The Inherited Diseases of Haemoglobin Are an Emerging Global Health Burden

Abstract

Thalasseamia is one of the common genetic disorders. A genetic defect causes reduction of the globin chains leading to chronic haemolytic anaemia from birth. The mainstay of treatment is blood transfusion to maintain adequate levels of the haemoglobin. Secondary iron overload in β-thalassaemia patients is secondary to multiple blood transfusions and increased iron absorption. Excesses iron potentially catalyses free-radicals generation and impairment in cellular function and integrity. Extensive iron-induced injury develops in the heart, liver, pancreas and endocrine system. In regularly transfused patients, in the absence of iron-chelation therapy, death from iron-induced heart failure occurs by the mid-teenage years. Conventional treatment with the parenteral iron chelator desferrioxamine improves mortality but it is too expensive for middle and lowincome countries. Oral iron chelators, such as deferiprone (L1) and deferasirox, appear to be promising, however, they are still too expensive or need special monitoring. Serum ferritin has been used for many years as a guide for chelation therapy. However, recent studies demonstrated that using serum ferritin or liver iron measurements as a monitor of iron-chelation intensive therapy would have been discontinued long before the iron had cleared from the heart. There is evidence of the value of myocardial T2* measurements by MRI for the detection of early cardiac iron overload which cannot be predicted by liver iron or serum ferritin and for the monitoring of iron-chelation therapy.
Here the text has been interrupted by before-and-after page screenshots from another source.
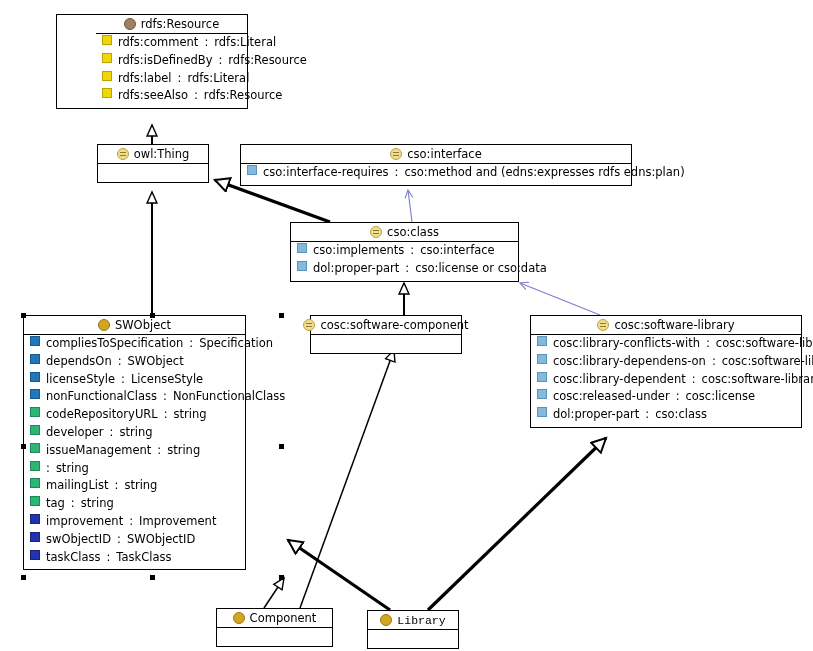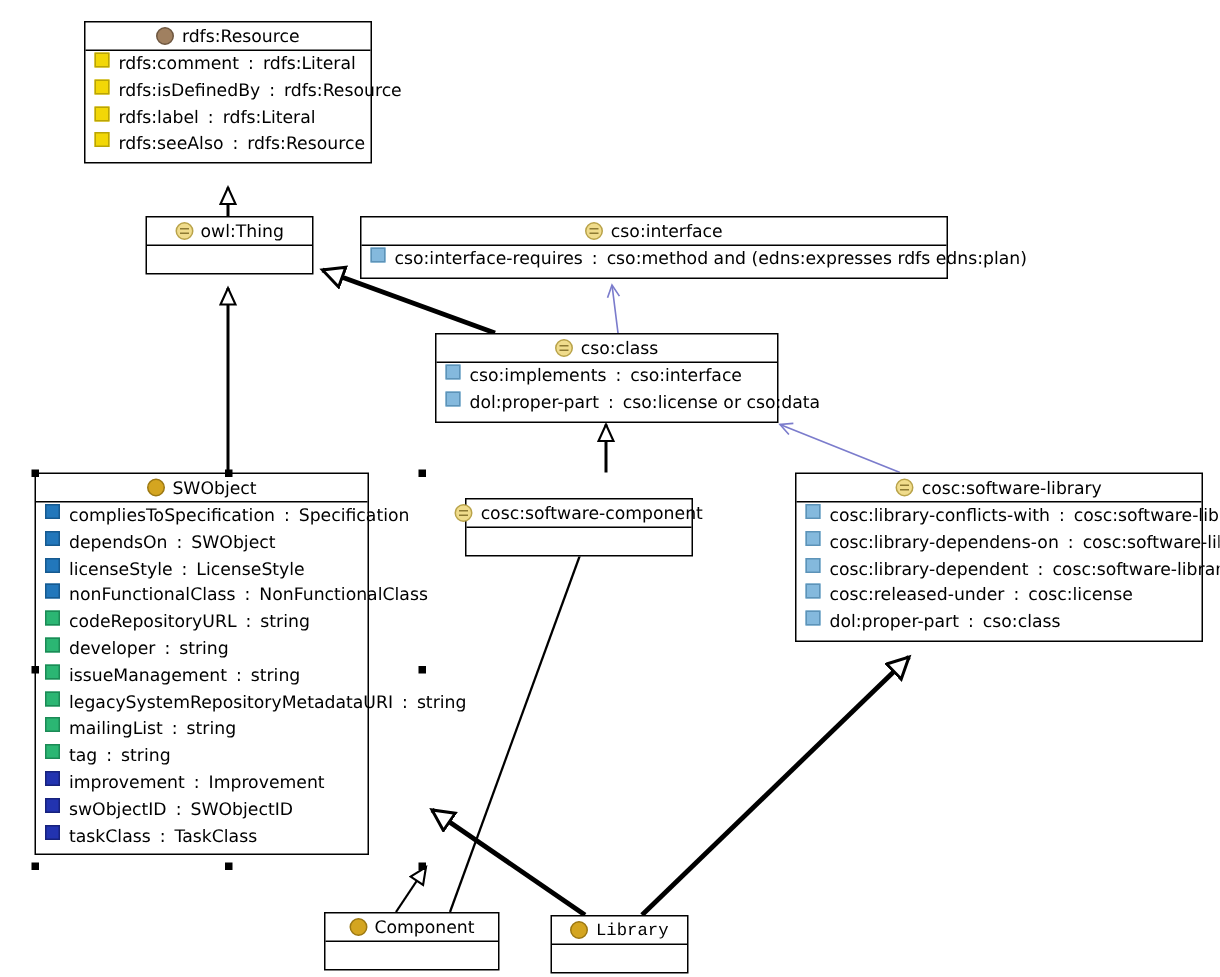--- a/index.html
+++ b/index.html
@@ -82,21 +82,21 @@
 
     <g>
       <line x1="390" y1="610" x2="288" y2="540" stroke="#000" stroke-width="3.2" marker-end="url(#hollb)"></line>
     </g>
 
     <g>
       <line x1="428" y1="610" x2="606" y2="438" stroke="#000" stroke-width="3.2" marker-end="url(#hollb)"></line>
     </g>
   </svg>
 
-  <div class="uml" style="left:56px;top:14px;width:192px;">
+  <div class="uml" style="left:56px;top:14px;width:192px;padding-left:39px;">
     <div class="hdr">
       <span class="cir brown"></span>
       <span class="nm">rdfs:Resource</span>
     </div>
     <div class="attrs">
       <div class="row">
         <span class="sq yellow"></span>
         <span>rdfs:comment</span>
         <span>:</span>
         <span>rdfs:Literal</span>
@@ -209,21 +209,20 @@
         <span>string</span>
       </div>
       <div class="row">
         <span class="sq green"></span>
         <span>issueManagement</span>
         <span>:</span>
         <span>string</span>
       </div>
       <div class="row">
         <span class="sq green"></span>
-        <span>legacySystemRepositoryMetadataURI</span>
         <span>:</span>
         <span>string</span>
       </div>
       <div class="row">
         <span class="sq green"></span>
         <span>mailingList</span>
         <span>:</span>
         <span>string</span>
       </div>
       <div class="row">
@@ -255,21 +254,21 @@
 
   <div class="sel" style="left:21px;top:313px;"></div>
   <div class="sel" style="left:150px;top:313px;"></div>
   <div class="sel" style="left:279px;top:313px;"></div>
   <div class="sel" style="left:21px;top:444px;"></div>
   <div class="sel" style="left:279px;top:444px;"></div>
   <div class="sel" style="left:21px;top:575px;"></div>
   <div class="sel" style="left:150px;top:575px;"></div>
   <div class="sel" style="left:279px;top:575px;"></div>
 
-  <div class="uml" style="left:310px;top:332px;width:152px;">
+  <div class="uml" style="left:310px;top:315px;width:152px;">
     <div class="hdr">
       <span class="cir pale"></span>
       <span class="nm">cosc:software-component</span>
     </div>
     <div class="attrs empty"></div>
   </div>
 
   <div class="uml" style="left:530px;top:315px;width:272px;">
     <div class="hdr">
       <span class="cir pale"></span>

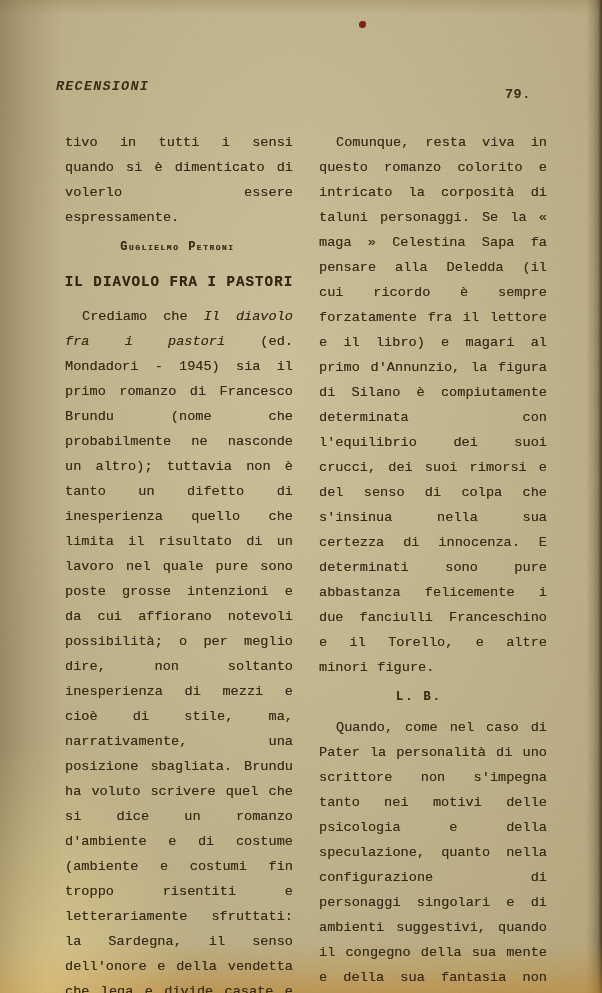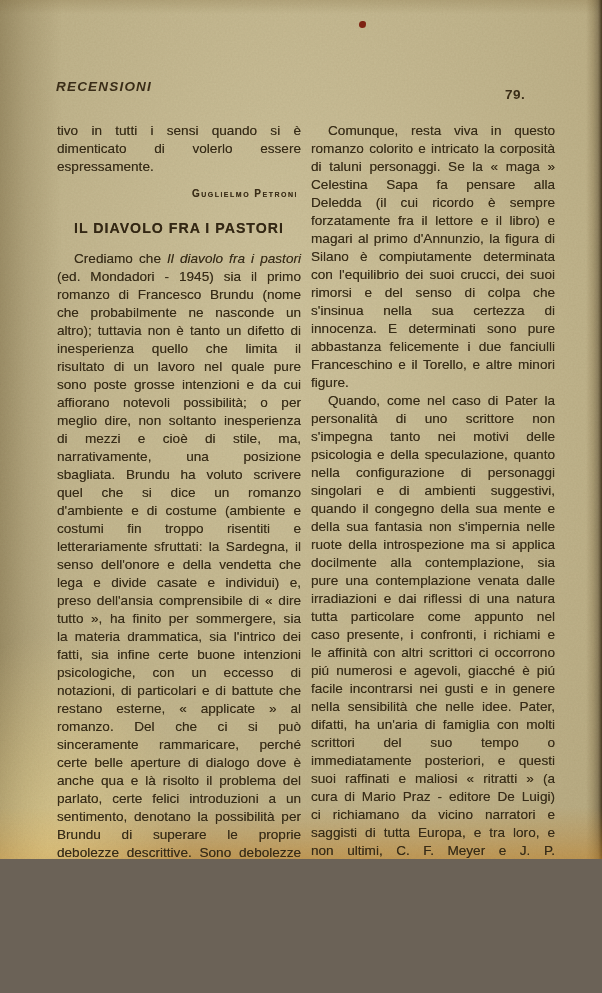--- a/index.html
+++ b/index.html
@@ -1,56 +1,56 @@
 <!DOCTYPE html>
 <html lang="it"><head>
 <meta charset="utf-8">
 <style>
   html,body{margin:0;padding:0;background:#6b6257;}
   .page{
     position:relative;
-    width:602px;height:859px;
+    width:602px;height:993px;
     overflow:hidden;
     background:
       radial-gradient(ellipse at 8% 99%, rgba(243,222,150,0.55) 0%, rgba(243,222,150,0) 18%),
       linear-gradient(0deg, rgba(196,134,44,0.55) 0px, rgba(196,134,44,0.28) 22px, rgba(196,134,44,0) 52px),
       linear-gradient(90deg, rgba(108,92,55,0.42) 0px, rgba(108,92,55,0.20) 26px, rgba(108,92,55,0) 62px),
       linear-gradient(270deg, rgba(52,38,18,0.85) 0px, rgba(52,38,18,0.35) 4px, rgba(90,70,35,0.22) 9px, rgba(90,70,35,0) 16px),
       linear-gradient(180deg, rgba(140,120,75,0.30) 0px, rgba(140,120,75,0) 14px),
       radial-gradient(ellipse at 48% 38%, rgba(255,250,222,0.16) 0%, rgba(120,100,55,0.16) 95%),
       #c6ba92;
-    font-family:Liberation Sans, sans-serif;
+    font-family:Liberation Mono, monospace;
     color:#352a17;
   }
   .grain{position:absolute;inset:0;width:602px;height:993px;opacity:.30;pointer-events:none;mix-blend-mode:multiply;}
   .header-title{
     position:absolute;left:56px;top:79px;margin:0;
     font-size:13.5px;font-style:italic;font-weight:bold;
     letter-spacing:1.2px;color:#3a2d18;
   }
   .page-number{
     position:absolute;left:505px;top:87px;
     font-size:13.5px;font-weight:bold;color:#3a2d18;letter-spacing:.5px;
   }
   .col{position:absolute;top:122px;width:244px;}
   .col-left{left:57px;}
   .col-right{left:311px;}
   .body-text{
-    margin:0;
-    font-size:13.6px;line-height:18px;
+    margin:8px;
+    font-size:13.6px;line-height:25px;
     text-align:justify;word-spacing:1.2px;
     color:#362b17;
     text-shadow:0 0 .4px rgba(54,43,23,.55);
   }
   .body-text.indent{text-indent:17px;}
   .it{font-style:italic;}
   .signature{
     font-variant:small-caps;font-weight:bold;
-    font-size:10px;letter-spacing:1.5px;
-    text-align:right;margin:8px 0 0 0;line-height:19px;
+    font-size:12px;letter-spacing:1.5px;
+    text-align:center;margin:8px 0 0 0;line-height:19px;
     color:#3a2d18;text-shadow:0 0 .4px rgba(58,45,24,.55);
   }
   .signature.petroni{padding-right:3px;}
   .signature.lb{padding-right:28px;letter-spacing:2px;margin-top:7px;}
   .section-heading{
     margin:16px 0 11px 0;
     font-size:14.2px;font-weight:bold;text-align:center;
     letter-spacing:1px;line-height:19.5px;color:#332714;
     text-shadow:0 0 .4px rgba(51,39,20,.6);
   }
@@ -79,16 +79,17 @@
   <div class="page-number">79.</div>
 
   <div class="col col-left" id="col-left">
       <p class="body-text"><span>tivo in tutti i sensi quando si è dimenticato di volerlo essere espressamente.</span></p>
       <div class="signature petroni">Guglielmo Petroni</div>
       <h2 class="section-heading">IL DIAVOLO FRA I PASTORI</h2>
       <p class="body-text indent"><span>Crediamo che </span><span class="it">Il diavolo fra i pastori</span><span> (ed. Mondadori - 1945) sia il primo romanzo di Francesco Brundu (nome che probabilmente ne nasconde un altro); tuttavia non è tanto un difetto di inesperienza quello che limita il risultato di un lavoro nel quale pure sono poste grosse intenzioni e da cui affiorano notevoli possibilità; o per meglio dire, non soltanto inesperienza di mezzi e cioè di stile, ma, narrativamente, una posizione sbagliata. Brundu ha voluto scrivere quel che si dice un romanzo d'ambiente e di costume (ambiente e costumi fin troppo risentiti e letterariamente sfruttati: la Sardegna, il senso dell'onore e della vendetta che lega e divide casate e individui) e, preso dell'ansia comprensibile di « dire tutto », ha finito per sommergere, sia la materia drammatica, sia l'intrico dei fatti, sia infine certe buone intenzioni psicologiche, con un eccesso di notazioni, di particolari e di battute che restano esterne, « applicate » al romanzo. Del che ci si può sinceramente rammaricare, perché certe belle aperture di dialogo dove è anche qua e là risolto il problema del parlato, certe felici introduzioni a un sentimento, denotano la possibilità per Brundu di superare le proprie debolezze descrittive. Sono debolezze che piú si avvertono naturalmente quando si sente il loro ufficio di riempitura, quando, non sostenute dalla necessità, diventano « letteratura » nel senso peggiore. Allora Brundu cade nella piú penosa approssimazione: « L'arco dell'orizzonte già si apriva all'aurora in un tripudio di porpora », oppure, con strane impennate di umore baroccheggiante, parla di « soffici cuscini delle sue esuberanze » o cosí ironizza: « al largo della sordida ubria-</span></p>
     </div>
   <div class="col col-right" id="col-right">
       <p class="body-text indent"><span>Comunque, resta viva in questo romanzo colorito e intricato la corposità di taluni personaggi. Se la « maga » Celestina Sapa fa pensare alla Deledda (il cui ricordo è sempre forzatamente fra il lettore e il libro) e magari al primo d'Annunzio, la figura di Silano è compiutamente determinata con l'equilibrio dei suoi crucci, dei suoi rimorsi e del senso di colpa che s'insinua nella sua certezza di innocenza. E determinati sono pure abbastanza felicemente i due fanciulli Franceschino e il Torello, e altre minori figure.</span></p>
+      <div class="signature lb">L. B.</div>
       <p class="body-text indent"><span>Quando, come nel caso di Pater la personalità di uno scrittore non s'impegna tanto nei motivi delle psicologia e della speculazione, quanto nella configurazione di personaggi singolari e di ambienti suggestivi, quando il congegno della sua mente e della sua fantasia non s'impernia nelle ruote della introspezione ma si applica docilmente alla contemplazione, sia pure una contemplazione venata dalle irradiazioni e dai riflessi di una natura tutta particolare come appunto nel caso presente, i confronti, i richiami e le affinità con altri scrittori ci occorrono piú numerosi e agevoli, giacché è piú facile incontrarsi nei gusti e in genere nella sensibilità che nelle idee. Pater, difatti, ha un'aria di famiglia con molti scrittori del suo tempo o immediatamente posteriori, e questi suoi raffinati e maliosi « ritratti » (a cura di Mario Praz - editore De Luigi) ci richiamano da vicino narratori e saggisti di tutta Europa, e tra loro, e non ultimi, C. F. Meyer e J. P. Jacobsen. In loro i gusti, gli ambienti e in certo modo anche gli stati d'animo si ritrovano come raccolti tutti idealmente in una medesima aura spirituale. Il primo dei « ritratti » che</span></p>
     </div>
 
 </div>
 
 </body></html>

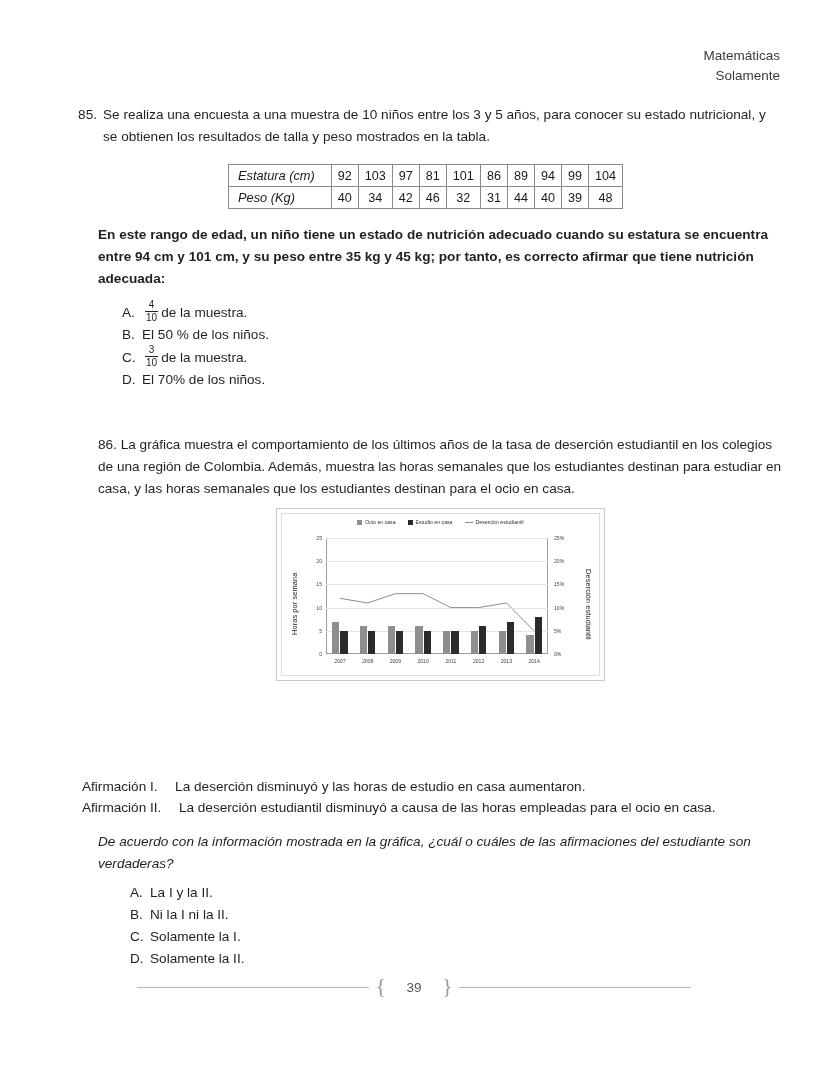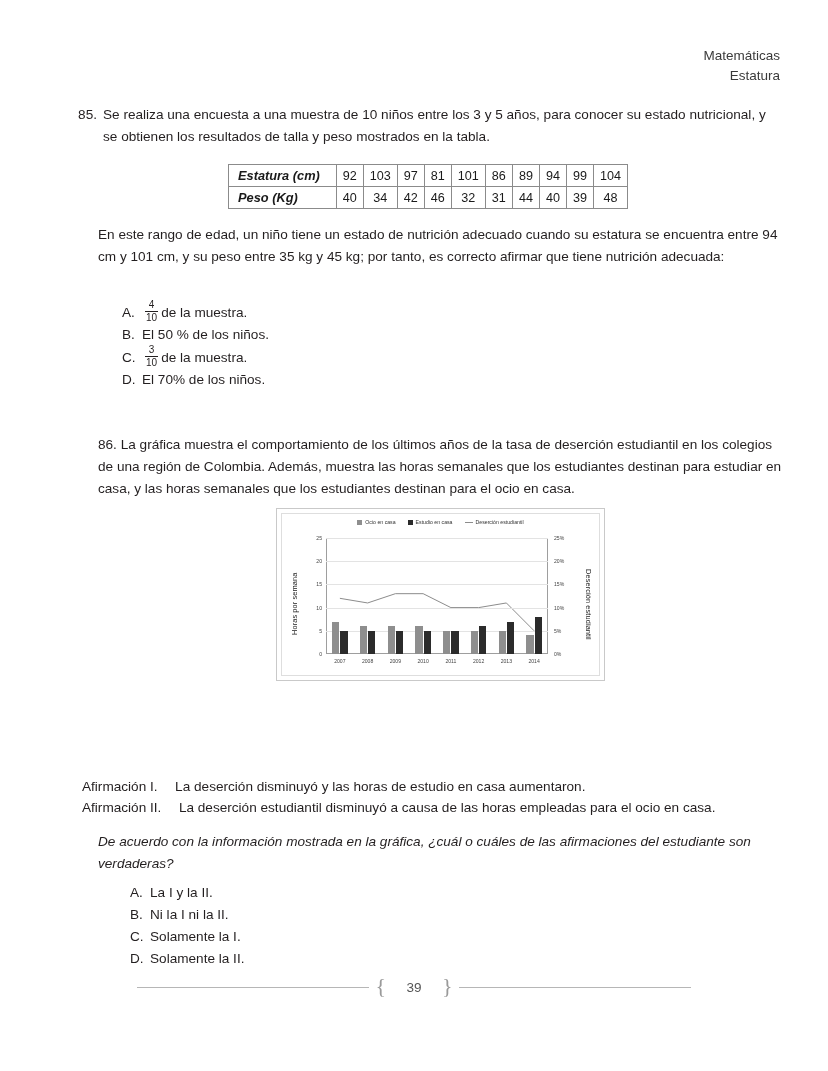--- a/index.html
+++ b/index.html
@@ -66,21 +66,21 @@
   }
   table.data-table td {
     border: 1px solid #8b8b8b;
     text-align: center;
     height: 21px;
     padding: 0 6px;
     color: #1a1a1a;
   }
   table.data-table td.rowhead {
     font-style: italic;
-    font-weight: bold;
+    font-weight: normal;
     text-align: left;
     padding-left: 9px;
     padding-right: 16px;
     font-size: 12.8px;
   }
 
   
   .options {
     position: absolute;
     font-size: 13.6px;
@@ -268,21 +268,21 @@
     text-align: center;
   }
 </style>
 </head>
 <body>
 
 <div class="page">
 
   <div class="doc-header">
     <div>Matemáticas</div>
-    <div>Estatura</div>
+    <div>Solamente</div>
   </div>
 
   <div class="q-block" style="left:70px; top:104px; width:700px;">
     <div class="q-num-wrap">
       <span class="q-num">85.</span>
       <span class="q-text">Se realiza una encuesta a una muestra de 10 niños entre los 3 y 5 años, para conocer su estado nutricional, y se obtienen los resultados de talla y peso mostrados en la tabla.</span>
     </div>
   </div>
 
   <div class="data-table-wrap">
@@ -311,21 +311,21 @@
             <td>31</td>
             <td>44</td>
             <td>40</td>
             <td>39</td>
             <td>48</td>
           </tr>
         </tbody>
     </table>
   </div>
 
-  <div class="q-block" style="left:98px; top:224px; width:686px;">En este rango de edad, un niño tiene un estado de nutrición adecuado cuando su estatura se encuentra entre 94 cm y 101 cm, y su peso entre 35 kg y 45 kg; por tanto, es correcto afirmar que tiene nutrición adecuada:</div>
+  <div class="q-block" style="left:98px; top:224px; width:686px;font-weight:bold;">En este rango de edad, un niño tiene un estado de nutrición adecuado cuando su estatura se encuentra entre 94 cm y 101 cm, y su peso entre 35 kg y 45 kg; por tanto, es correcto afirmar que tiene nutrición adecuada:</div>
 
   <div class="options" style="left:122px; top:301px; width:360px;">
     <div class="opt-row">
       <span class="opt-letter">A.</span>
       <span class="frac">
         <span class="num">4</span>
         <span class="den">10</span>
       </span>
       <span>de la muestra.</span>
     </div>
The major problem is the expensiveness of MRI measurement. In conclusion, the problem of iron chelation in low-income countries may be summarized as follows: (i) drugs, are not available in every countries that need the medicine, (ii) the cost of drugs is too high for most low income countries, (iii) there is poor education of doctor, parents/ patients and local government about the benefit of iron chelation, (iv) there is need for monitoring of its toxicity and adverse drug reaction. In the TIF conference in Dubai, in 2006, a group of experts had agreed to send a document to the D-G of the WHO with a strong request that all chelators (currently available and those that will be available in the future) be designated essential for the treatment of transfusion dependent anaemias.